How does the average homeowner set up a rain barrel? There are two options: buy a pre-made rain barrel through a garden center or through an online source, or build your own.
You can construct one rather easily using a 55-gallon, food-grade plastic drum or just using a sturdy trash can. In addition to the container, purchase a tube of sealant or caulking, mesh screen, mosquito brick, 1⁄2-inch faucet, downspout flex elbow and three bricks.

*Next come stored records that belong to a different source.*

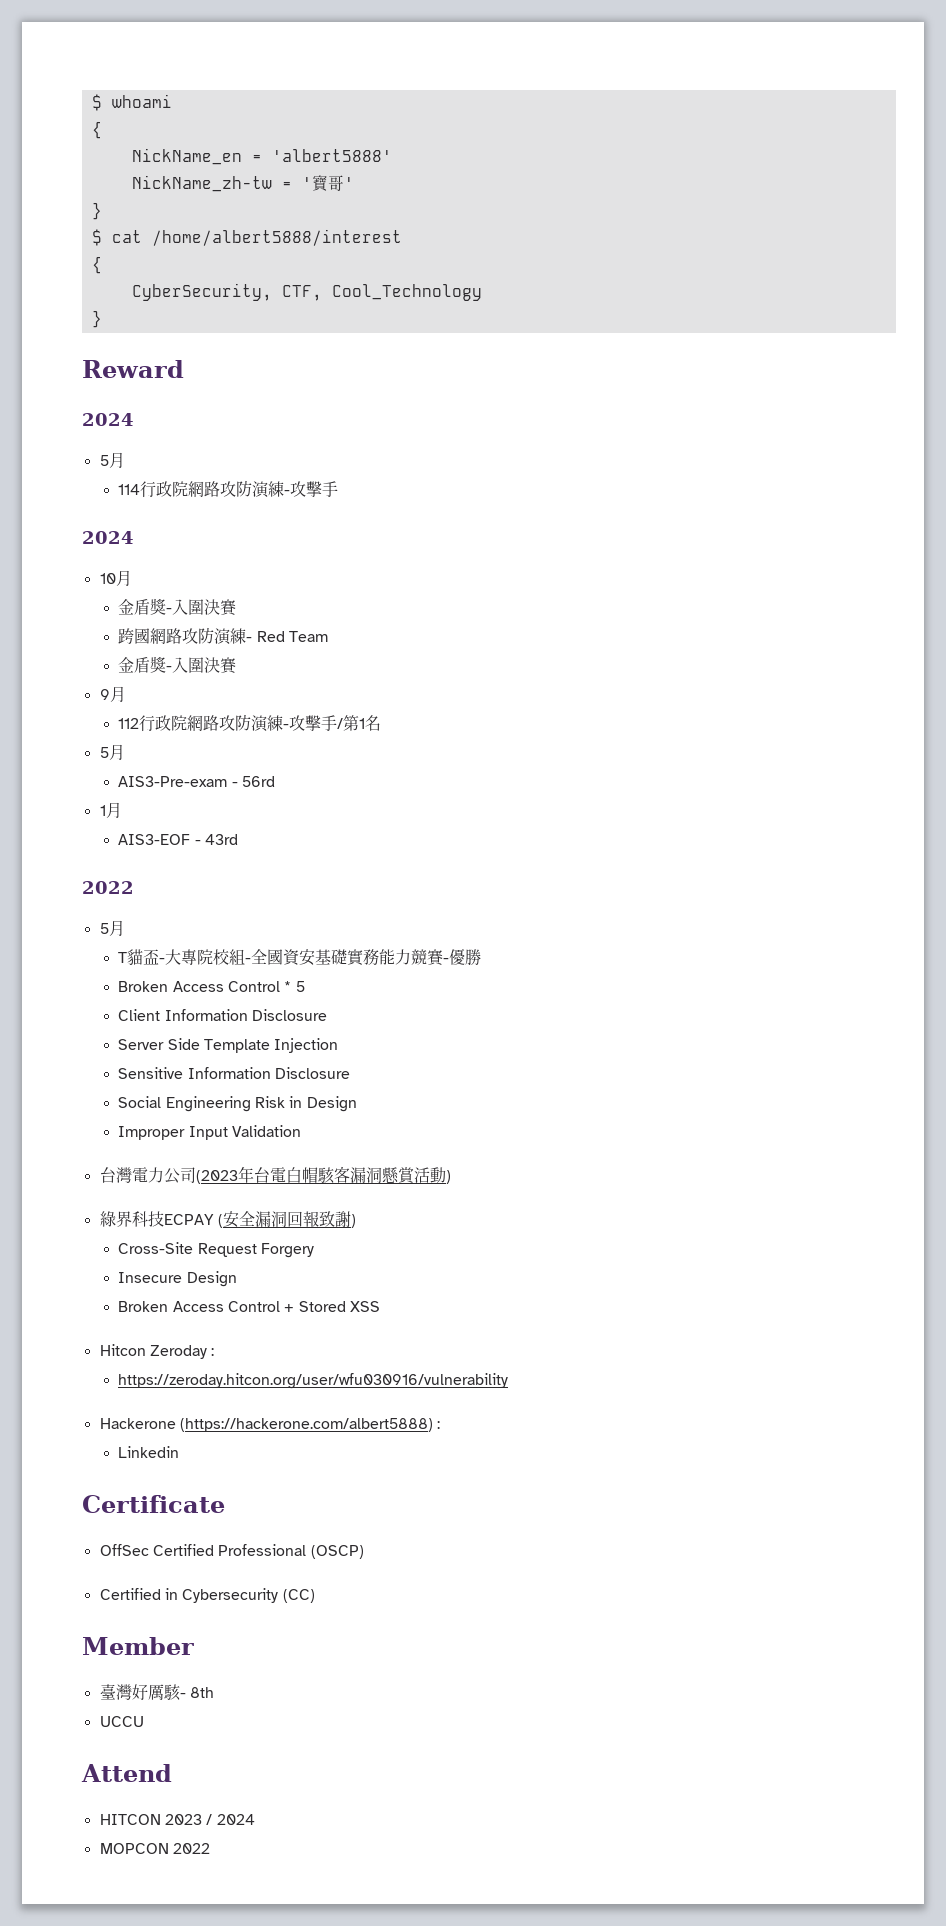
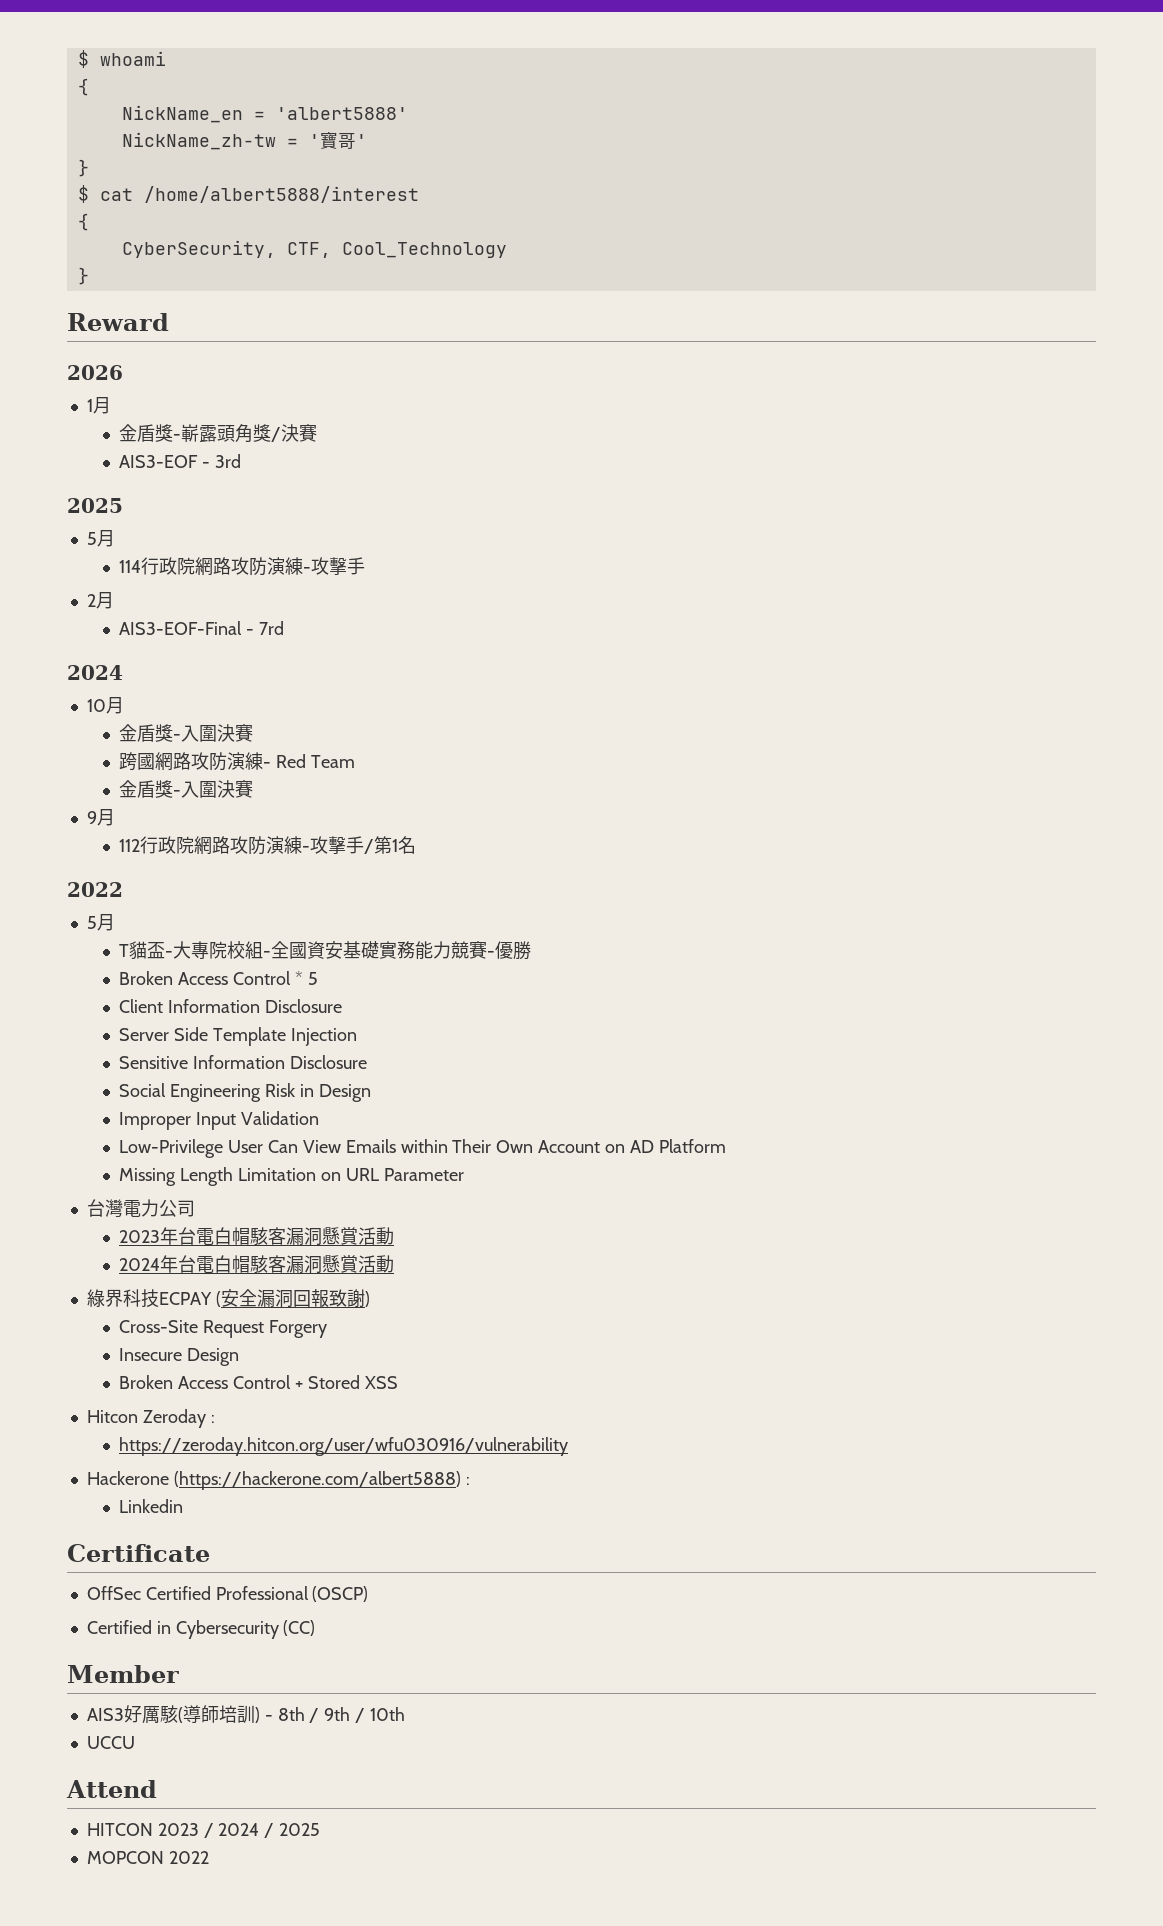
  Reward
- 2024
+ 2026
+ 1月
+ 金盾獎-嶄露頭角獎/決賽
+ AIS3-EOF - 3rd
+ 2025
+ 2月
+ AIS3-EOF-Final - 7rd
  112行政院網路攻防演練-攻擊手/第1名
- 5月
- AIS3-Pre-exam - 56rd
- 1月
- AIS3-EOF - 43rd
+ Low-Privilege User Can View Emails within Their Own Account on AD Platform
+ Missing Length Limitation on URL Parameter
- 台灣電力公司(2023年台電白帽駭客漏洞懸賞活動)
+ 台灣電力公司
+ 2023年台電白帽駭客漏洞懸賞活動
+ 2024年台電白帽駭客漏洞懸賞活動
- 臺灣好厲駭- 8th
+ AIS3好厲駭(導師培訓) - 8th / 9th / 10th
- HITCON 2023 / 2024
+ HITCON 2023 / 2024 / 2025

Drill three holes - two hole in the top, and one 6 inches from the bottom. The holes should be drilled the size of the 1⁄2-inch faucet. Cut a hole one-third the size of the top, and cover the opening with a mesh screen using the sealant. Also, cover the overflow holes at the top of the barrel with the mesh.
Place the rain barrel on three bricks next to the downspout. Enough pressure will be generated to run soaker hoses from a barrel that is elevated 4 feet. Cut the downspout to just above the rain barrel, and attach the flex elbow to the downspout.
Slide the barrel under the spout, lining up the mesh screen on top with the flex elbow. You may want to use a hose to fill up the gutter on the roof to make sure the barrel and its opening on top are in the right position. Add a mosquito brick every month, and enjoy the use of the barrel.